* What needs to be done *
In full and unchanged, set down the entries that follow, with no images.

* Exercise data *
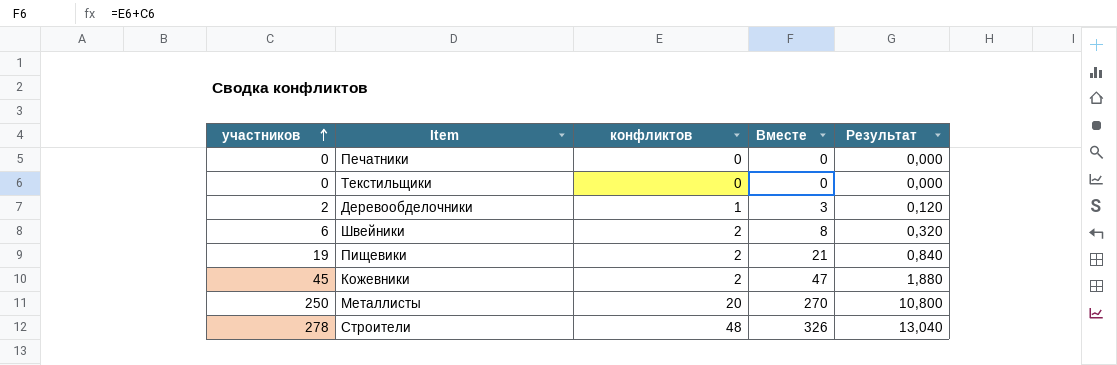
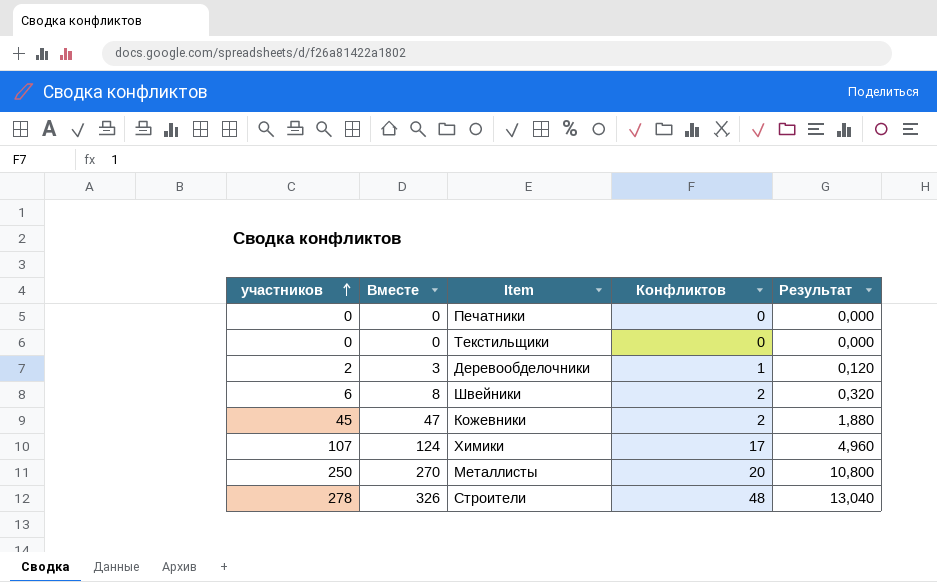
column Вместе | position: 4 -> 2
column name: конфликтов -> Конфликтов
row Пищевики: 19 | 2 | 21 | 0,840 -> none
row Химики: none -> 107 | 124 | 17 | 4,960

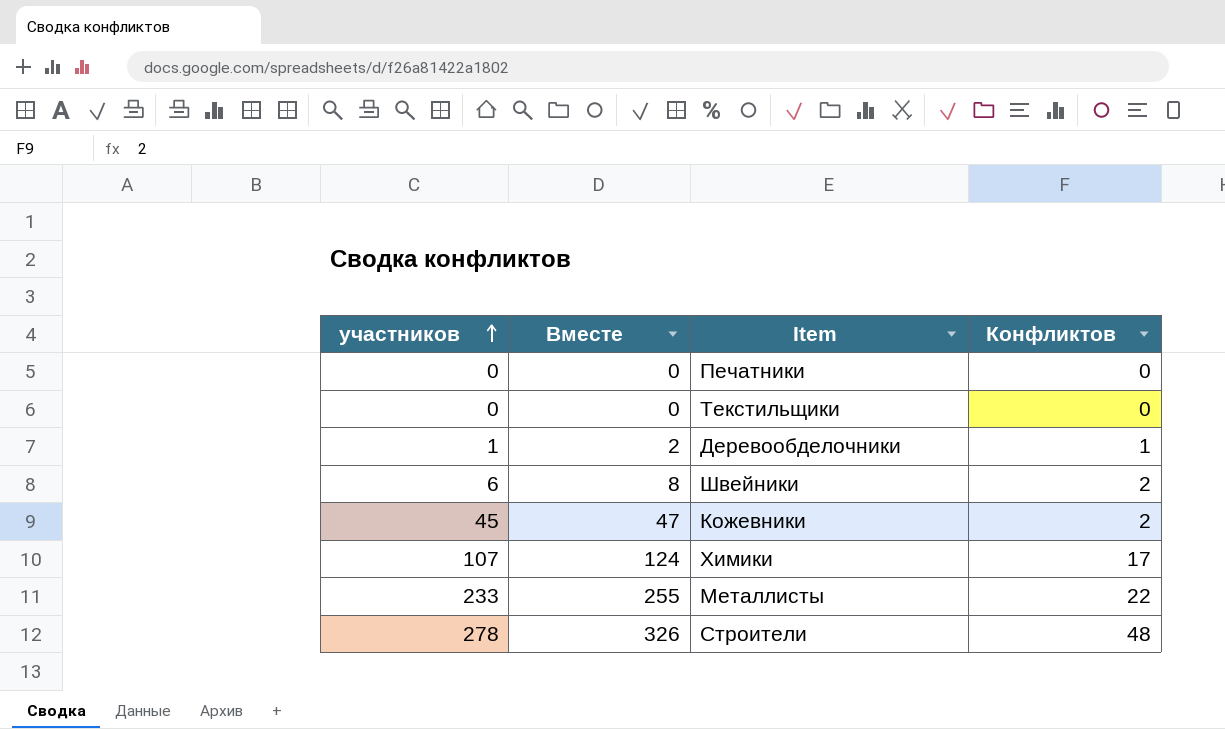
column Результат | formula: [Вместе] * 0,04 -> none
Деревообделочники | участников: 2 -> 1
Деревообделочники | Вместе: 3 -> 2
Металлисты | участников: 250 -> 233
Металлисты | Вместе: 270 -> 255
Металлисты | Конфликтов: 20 -> 22

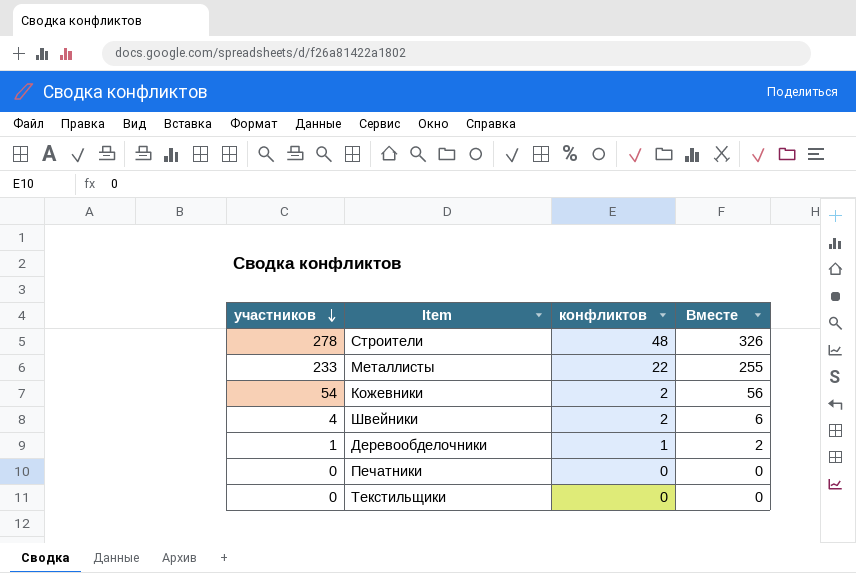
row order: участников ascending -> участников descending
column name: Конфликтов -> конфликтов
column Вместе | position: 2 -> 4
row Химики: 107 | 124 | 17 -> none
Кожевники | участников: 45 -> 54
Кожевники | Вместе: 47 -> 56
Швейники | участников: 6 -> 4
Швейники | Вместе: 8 -> 6

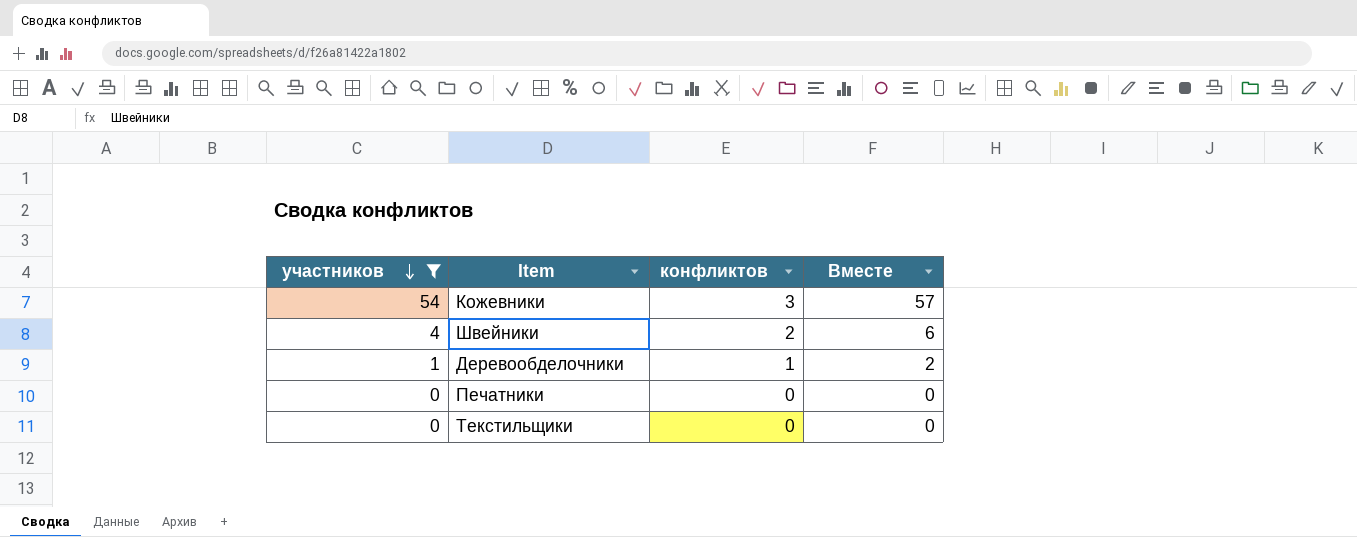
filter: none -> участников <= 54
Кожевники | конфликтов: 2 -> 3
Кожевники | Вместе: 56 -> 57

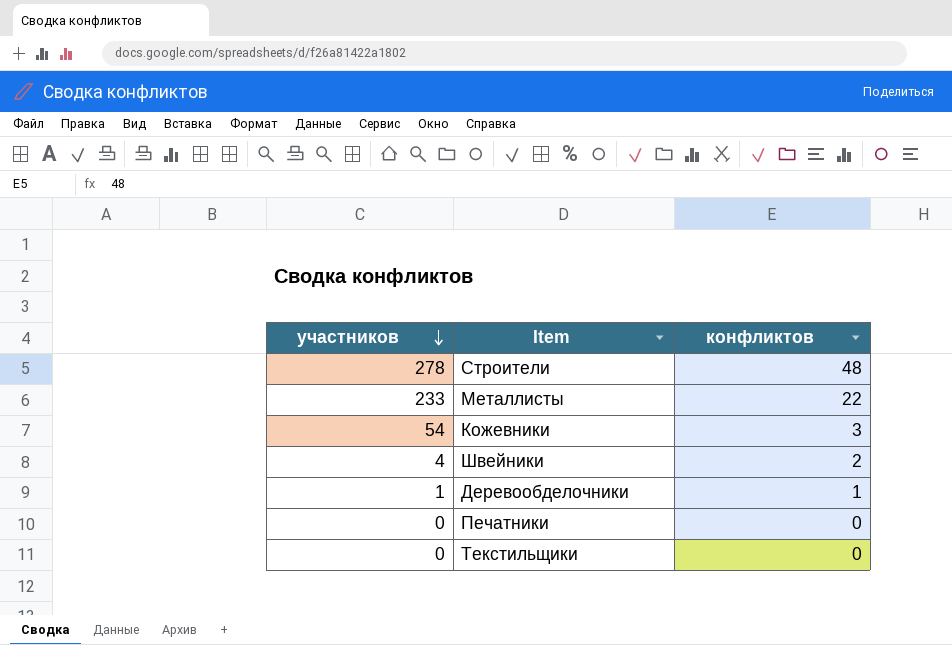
filter: участников <= 54 -> none
column Вместе | formula: [участников] + [конфликтов] -> none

* Output of the task *
column Вместе | position: 4 -> 2
column name: конфликтов -> Конфликтов
row Пищевики: 19 | 2 | 21 | 0,840 -> none
row Химики: none -> 107 | 124 | 17 | 4,960

column Результат | formula: [Вместе] * 0,04 -> none
Деревообделочники | участников: 2 -> 1
Деревообделочники | Вместе: 3 -> 2
Металлисты | участников: 250 -> 233
Металлисты | Вместе: 270 -> 255
Металлисты | Конфликтов: 20 -> 22

row order: участников ascending -> участников descending
column name: Конфликтов -> конфликтов
column Вместе | position: 2 -> 4
row Химики: 107 | 124 | 17 -> none
Кожевники | участников: 45 -> 54
Кожевники | Вместе: 47 -> 56
Швейники | участников: 6 -> 4
Швейники | Вместе: 8 -> 6

filter: none -> участников <= 54
Кожевники | конфликтов: 2 -> 3
Кожевники | Вместе: 56 -> 57

filter: участников <= 54 -> none
column Вместе | formula: [участников] + [конфликтов] -> none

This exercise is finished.